11. How would you answer the question Gawande raises in Chapter 6 regarding Sara Monopoli’s final days: “What do we want Sara and her doctors to do now?”

12. The author writes, “It is not death that the very old tell me they fear. It is what happens short of death…” (55) What do you fear most about the end of life? How do you think your family would react if you told them, “I’m ready”? How do we strike a balance between fear and hope, while still confronting reality?

13. In Josiah Royce’s book, THE PHILOSOPHY OF LOYALTY, he explores the reasons why just food, safety, shelter, etc. provide an empty existence. He concludes that we all need a cause beyond ourselves. Do you agree? What are your causes? Do you find them changing as you get older?

14. Often medical treatments do not work. Yet our society seems to favor attempts to “fix” health problems, no matter the odds of their success. Dr. Gawande quotes statistics that show 25% of Medicare spending goes to the 5% of patients in the last stages of life. Why do you think it’s so difficult for doctors and/or families to refuse or curtail treatment? How should priorities be set?

15. What is your attitude, as you put it into practice, toward old age? Is it something to deny or avoid, or a stage of life to be honored? Do you think most people are in denial about their own aging? 

16. Discuss the often-politicized end-of-life questions raised in the closing chapters of BEING MORTAL. If you had to make a choice for a loved one between ICU and hospice, what would you most want to know from them? Susan Block’s father said he’d be willing to go through a lot as long as he was able to still “eat chocolate ice cream and watch football on television.” What would you be willing to endure and what would you not be willing to endure for the possibility of more time?

17. As the author learns the limitations of being Dr. Informative, how did your perception of doctors and what you want from them change? What would you want from your doctor if you faced a serious illness?

18. Doctors, and probably the rest of us, tend to define themselves by their successes, not their failures. Is this true in your life? At work, in your family, at whatever skills you have? Should we define ourselves more by our failures? Do you know people who define themselves by their failures? (Are they fun to be with?) How can doctors, and the rest of us, strike a balance?

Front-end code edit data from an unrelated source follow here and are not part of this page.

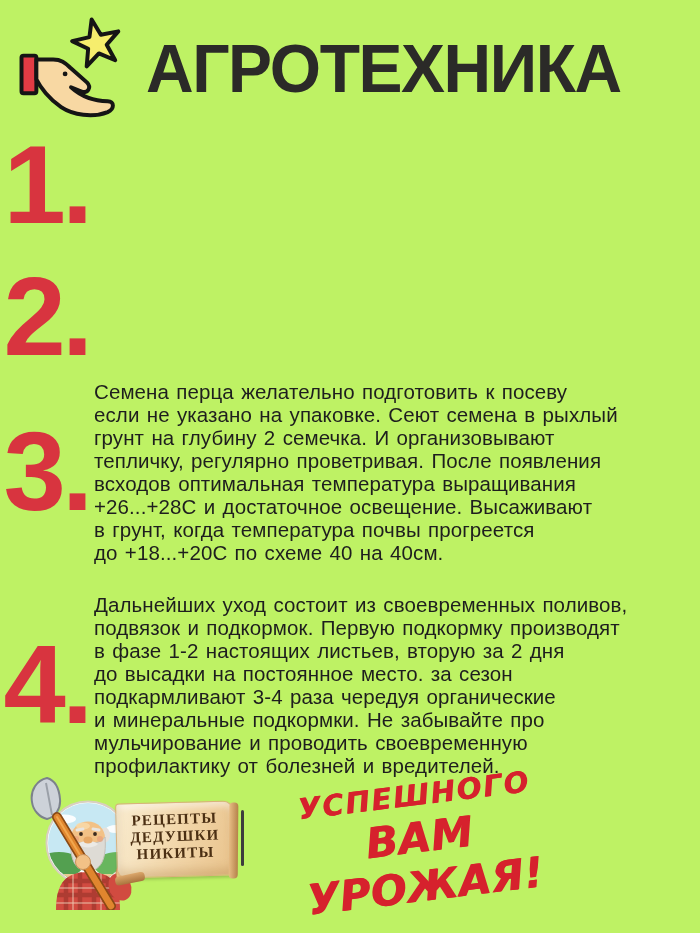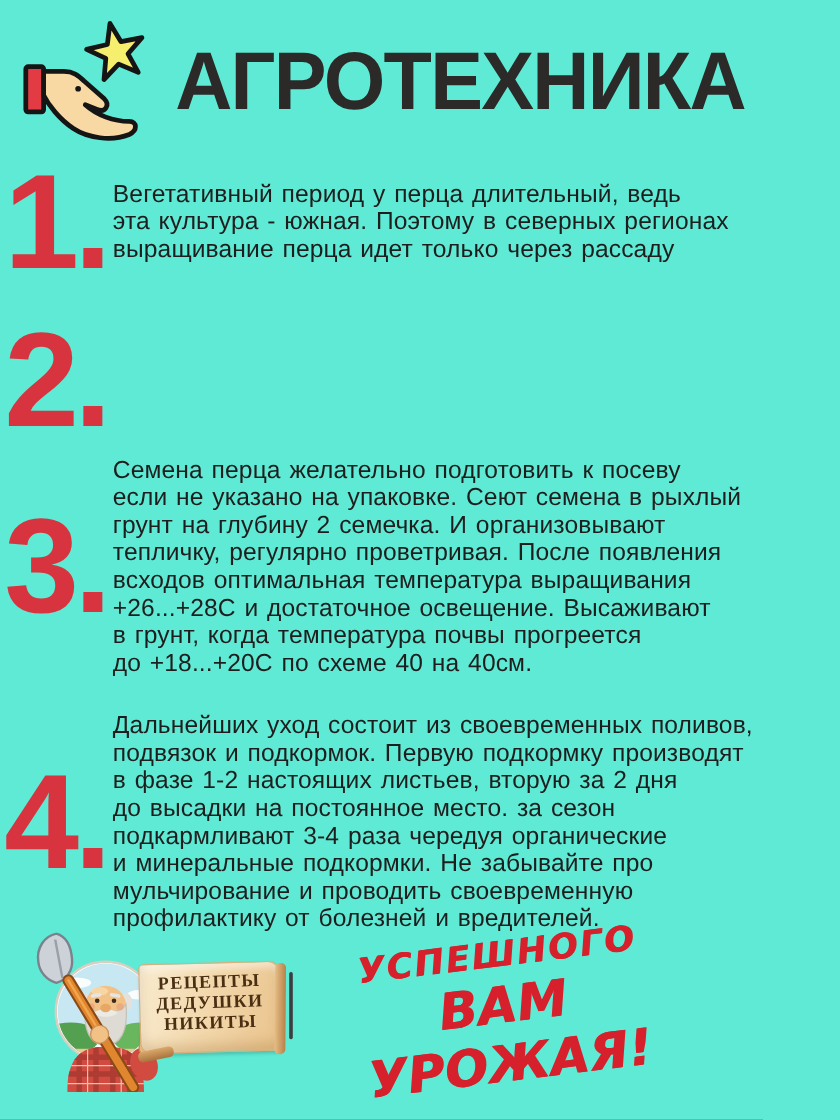--- a/index.html
+++ b/index.html
@@ -1,20 +1,20 @@
 <!DOCTYPE html>
 <html><head>
 <meta charset="utf-8">
 <style>
   html,body { margin:0; padding:0; background:#888; }
   .page {
     position: relative;
     width: 700px; height: 933px;
     margin: 0 auto;
-    background: #5eead4;
+    background: #bef264;
     overflow: hidden;
     font-family: "Liberation Sans", sans-serif;
   }
 
   
   .header {
     display: flex;
     align-items: center;
     padding: 16px 0 0 14px;
     height: 104px;
@@ -142,23 +142,20 @@
       <rect x="6" y="40" width="15" height="38" rx="2" fill="#e23b44" stroke="#151515" stroke-width="4"></rect>
       <path d="M21 44 L38 44 C46 44 50 47 55 52 L72 67 C77 72 73 79 66 76 L56 72 C66 81 80 86 93 86 C100 86 100 94 93 97 C78 103 58 100 46 92 C34 84 25 72 21 64 Z" fill="#f8d8a3" stroke="#151515" stroke-width="4" stroke-linejoin="round"></path>
       <circle cx="50" cy="58.5" r="2.4" fill="#151515"></circle>
     </svg>
     <div class="page-title">АГРОТЕХНИКА</div>
   </div>
 
   <div class="steps">
     <div class="step step-1">
       <div class="step-num">1.</div>
-      <div class="step-text">Вегетативный период у перца длительный, ведь
-эта культура - южная. Поэтому в северных регионах
-выращивание перца идет только через рассаду</div>
     </div>
     <div class="step step-2">
       <div class="step-num">2.</div>
     </div>
     <div class="step step-3">
       <div class="step-num">3.</div>
       <div class="step-text">Семена перца желательно подготовить к посеву
 если не указано на упаковке. Сеют семена в рыхлый
 грунт на глубину 2 семечка. И организовывают
 тепличку, регулярно проветривая. После появления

19. In Chapter 8, Dr. Gawande describes the choices made by his daughter’s piano teacher, Peg Bachelder. Her definition of a good day meant returning to teaching, culminating in two concerts performed by her students. If you were facing similar circumstances, what would your good day look like?

20. How was your reading affected by the book’s final scene, as Dr. Gawande fulfills his father’s wishes? How do tradition and spirituality influence your concept of what it means to be mortal?